Brain Data Created by AI to Assist the Disabled

data brain

Researchers are employing generative adversarial networks (GANs), a technology best known for making deepfake films and photorealistic human faces, to develop brain-computer interfaces for persons with disabilities. The researchers described the construction and application of a generative model—a model that generates an almost infinite number of new data distributions from a taught data distribution—in a study published in Nature Biomedical Engineering. The researchers were able to train an AI to create synthetic brain activity data. To increase the usefulness of Brain-Computer Interfaces, the data, specifically brain impulses termed spike trains, can be fed into machine-learning algorithms (BCI).


BCI systems analyze a person’s brain signals and translate them into commands, allowing the user to control digital devices such as computer cursors with only their thoughts. People with motor dysfunction or paralysis, as well as those suffering from locked-in syndrome (when a person is completely cognizant but unable to move or talk), may benefit from these devices.


BCI is presently accessible in a variety of forms, ranging from caps that measure brain impulses to devices implanted in brain tissue. New applications are being discovered all the time, ranging from neurorehabilitation to depression treatment. Despite all of this promise, making these systems quick and reliable enough for real-world use has been difficult. BCIs, in particular, require a large volume of brain data as well as extensive training, calibration, and learning to make sense of their inputs.


The researchers used one session of data recorded from a monkey reaching for an object to train a deep-learning spike synthesizer in an experiment detailed in the study. The synthesizer was then used to generate vast amounts of similar—albeit fictitious—neural data.


The team then used the synthesized data to train a BCI by combining it with small quantities of new real data—either from the same animal on a different day or from a different monkey. This procedure was far faster than the current standard approaches in getting the system up and operating. The researchers discovered that using GAN-synthesised neural data increased the overall training pace of a BCI by up to 20 times. It’s the first time we’ve seen AI construct a thought or movement recipe through the use of synthetic spike trains. This study is an important step toward making BCIs more practical in the real world.


Furthermore, utilizing minimum additional brain data, the system quickly responded to new sessions, or subjects, following training on one experimental session.
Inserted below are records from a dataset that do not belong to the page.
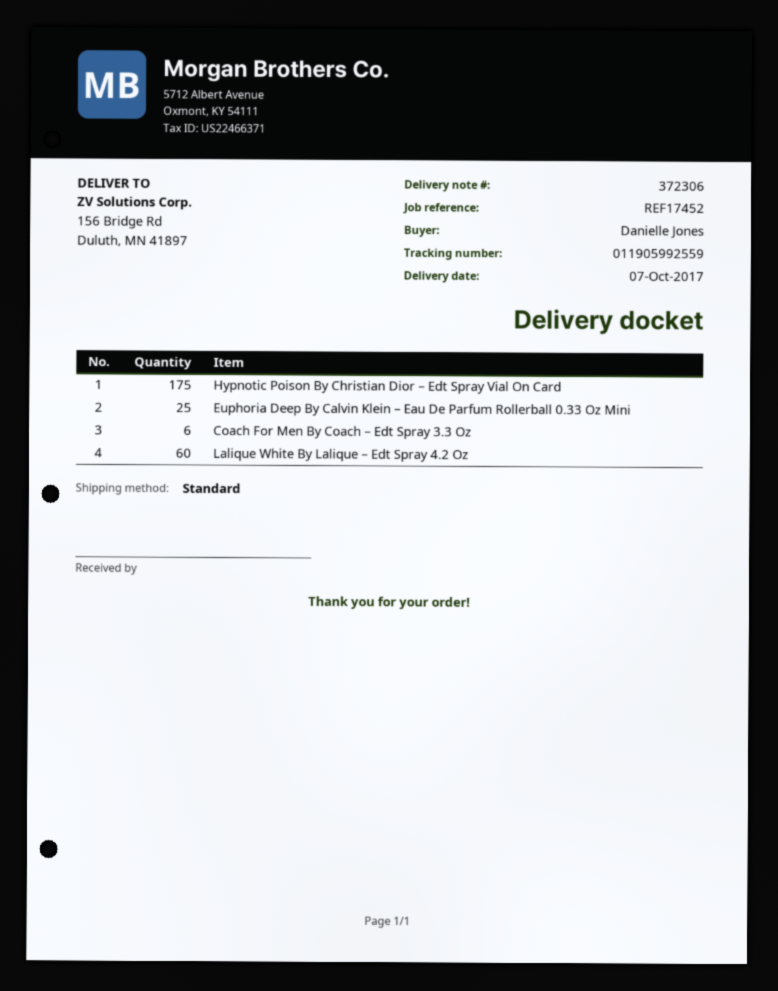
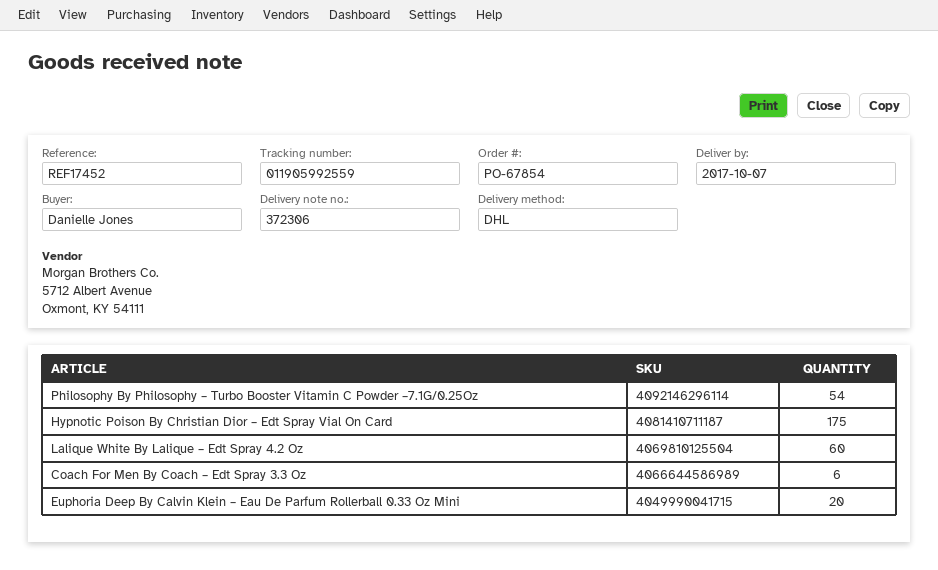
shipping method: standard -> DHL
Euphoria Deep By Calvin Klein – Eau De Parfum Rollerball 0.33 Oz Mini: 25 -> 20
Philosophy By Philosophy – Turbo Booster Vitamin C Powder –7.1G/0.25Oz: none -> 54

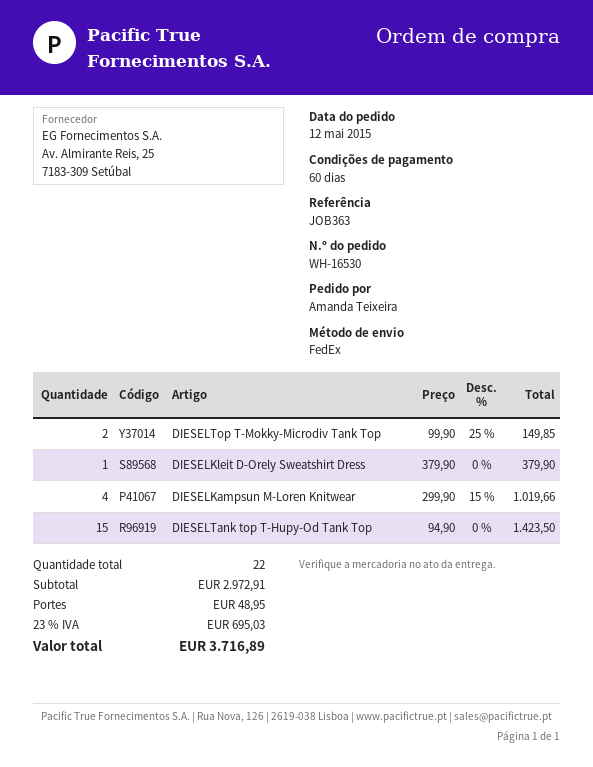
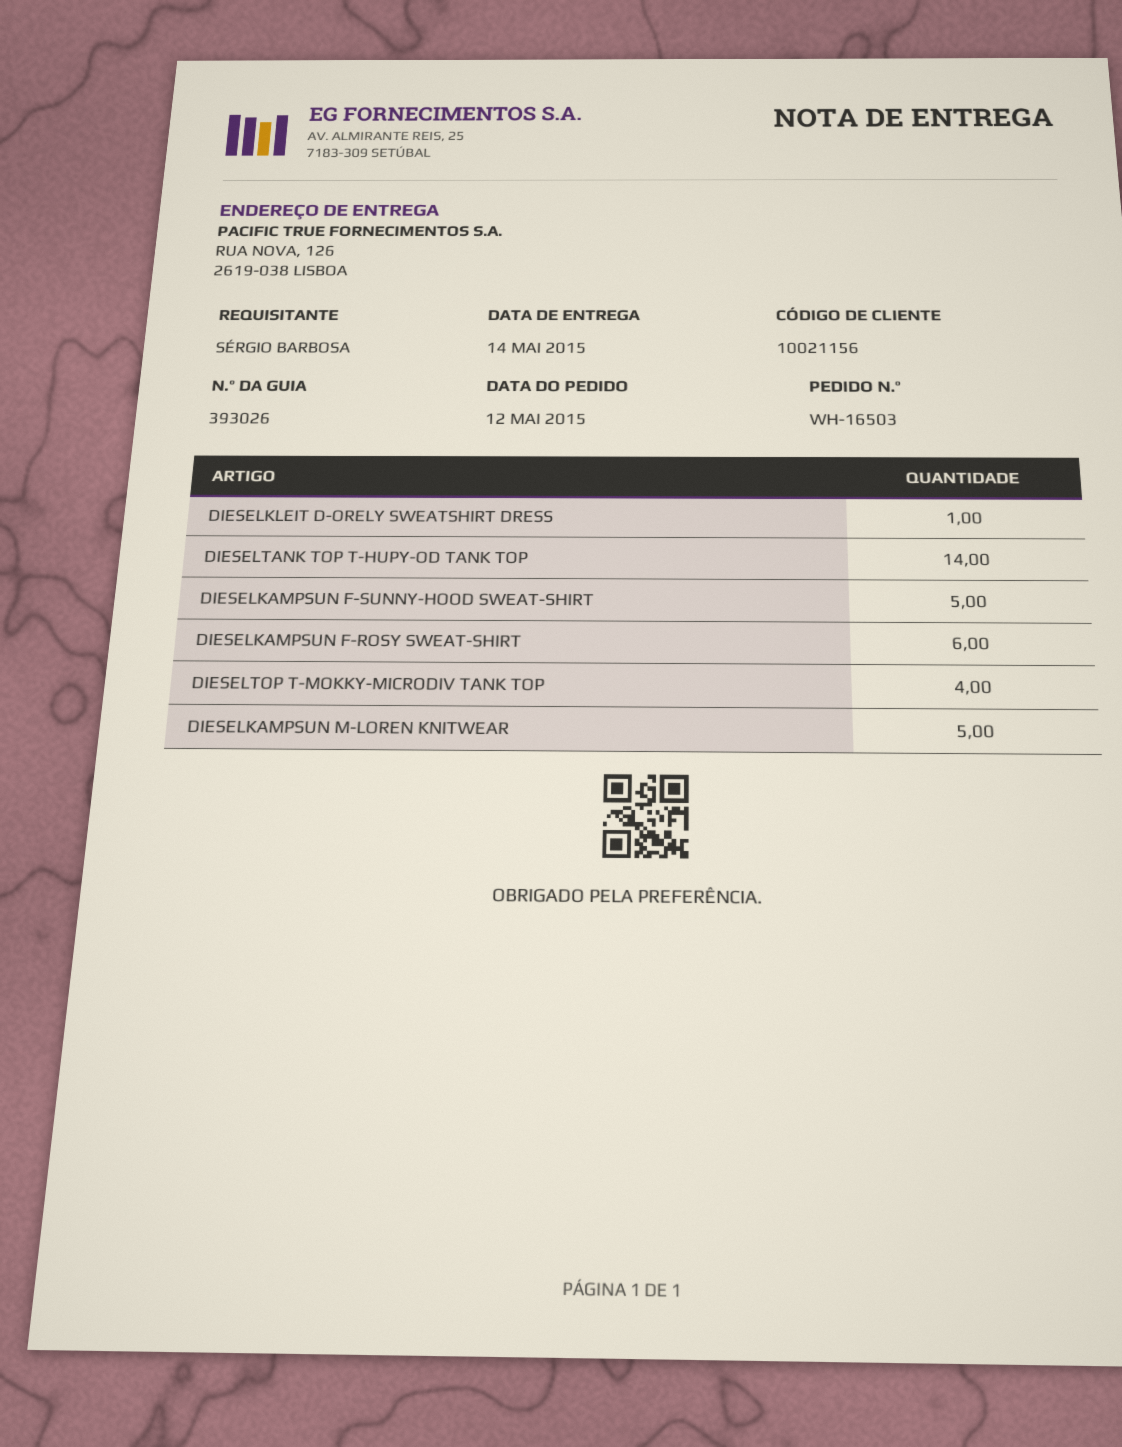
order number: WH-16530 -> WH-16503
ordered by: Amanda Teixeira -> SÉRGIO BARBOSA
DIESELTop T-Mokky-Microdiv Tank Top: 2 -> 4
DIESELKampsun M-Loren Knitwear: 4 -> 5
DIESELTank top T-Hupy-Od Tank Top: 15 -> 14
DIESELKAMPSUN F-SUNNY-HOOD SWEAT-SHIRT: none -> 5
DIESELKAMPSUN F-ROSY SWEAT-SHIRT: none -> 6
The main breakthrough is creating artificial spike trains that appear just like they come from this individual as they imagine executing certain motions, then using this data to aid in learning on the next person.
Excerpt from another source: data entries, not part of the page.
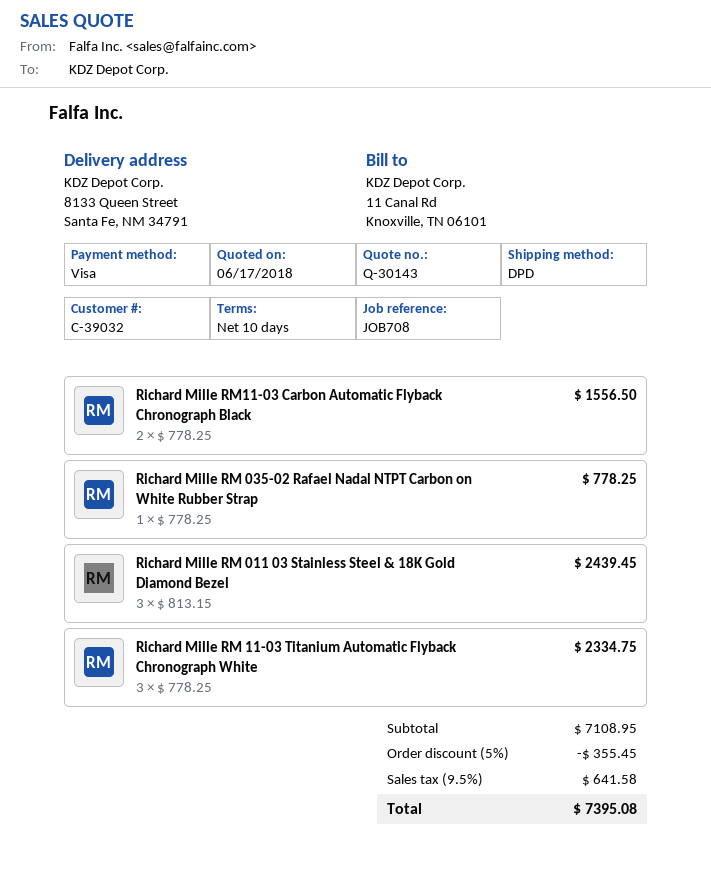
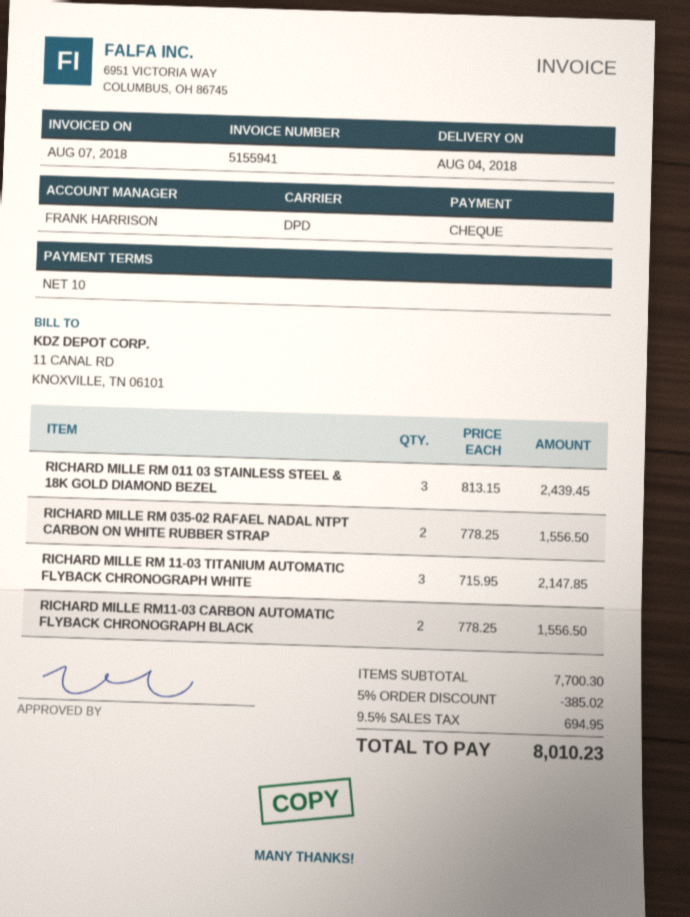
payment method: Visa -> cheque
Richard Mille RM 035-02 Rafael Nadal NTPT Carbon on White Rubber Strap: 1 x 778.25 = 778.25 -> 2 x 778.25 = 1556.50
Richard Mille RM 11-03 Titanium Automatic Flyback Chronograph White: 3 x 778.25 = 2334.75 -> 3 x 715.95 = 2147.85
subtotal: 7108.95 -> 7700.30
discount: 5% = 355.45 -> 5% = 385.02
tax: 9.5% = 641.58 -> 9.5% = 694.95
total: 7395.08 -> 8010.23

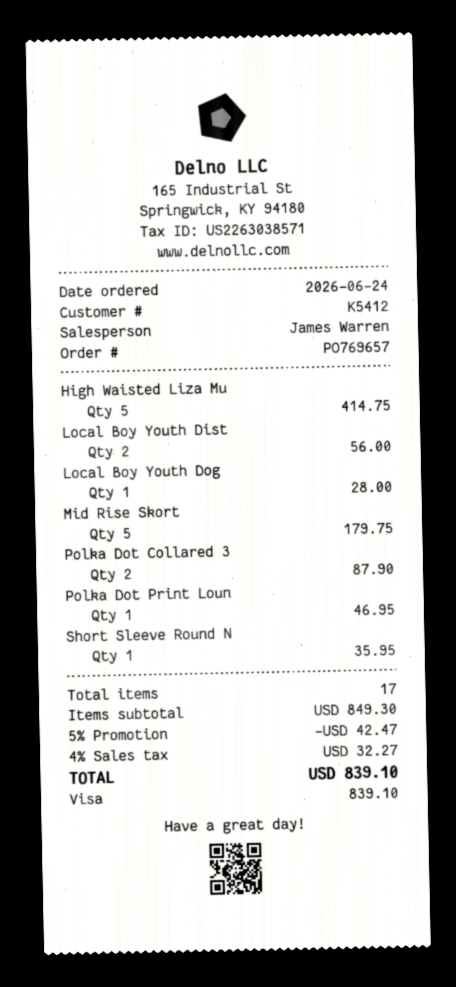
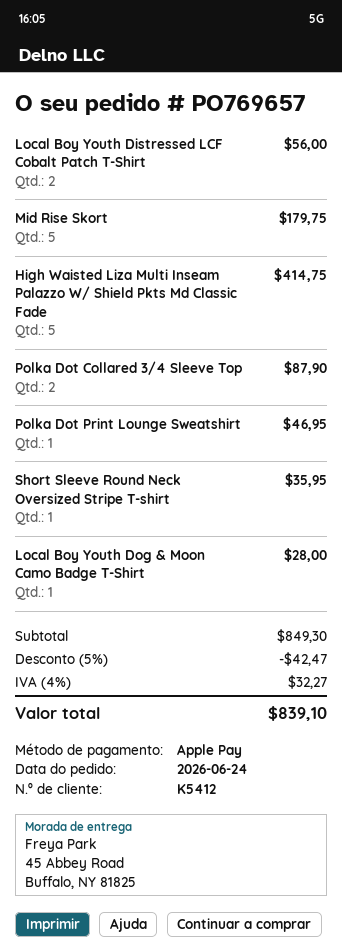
payment method: Visa -> Apple Pay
Beyond BCIs, GAN-generated synthetic data has the potential to speed up training and improve performance in other data-hungry fields of artificial intelligence. When a corporation is ready to commercialize a robotic skeleton, robotic arm, or voice synthesis system, they should consider this strategy since it could speed up the training and retraining process.


According to a study funded by the National Institutes of Health’s Brain Research Through Advancing Innovative Neurotechnologies, BCI can help patients who have lost their capacity to move or speak communicate again (NIH BRAIN). The BCI was created with spinal cord injuries and neurological illnesses like amyotrophic lateral sclerosis in mind (ALS).


According to the NIH BRAIN Initiative, this discovery is a significant step forward in the development of BCIs and machine learning technologies for understanding how the human brain governs communication processes. This understanding is laying the groundwork for improving the lives of individuals who have suffered from neurological injuries or diseases. As a result, the findings provide a novel method for BCIs and show that it is possible to accurately decode quick, dexterous movements even years after paralysis.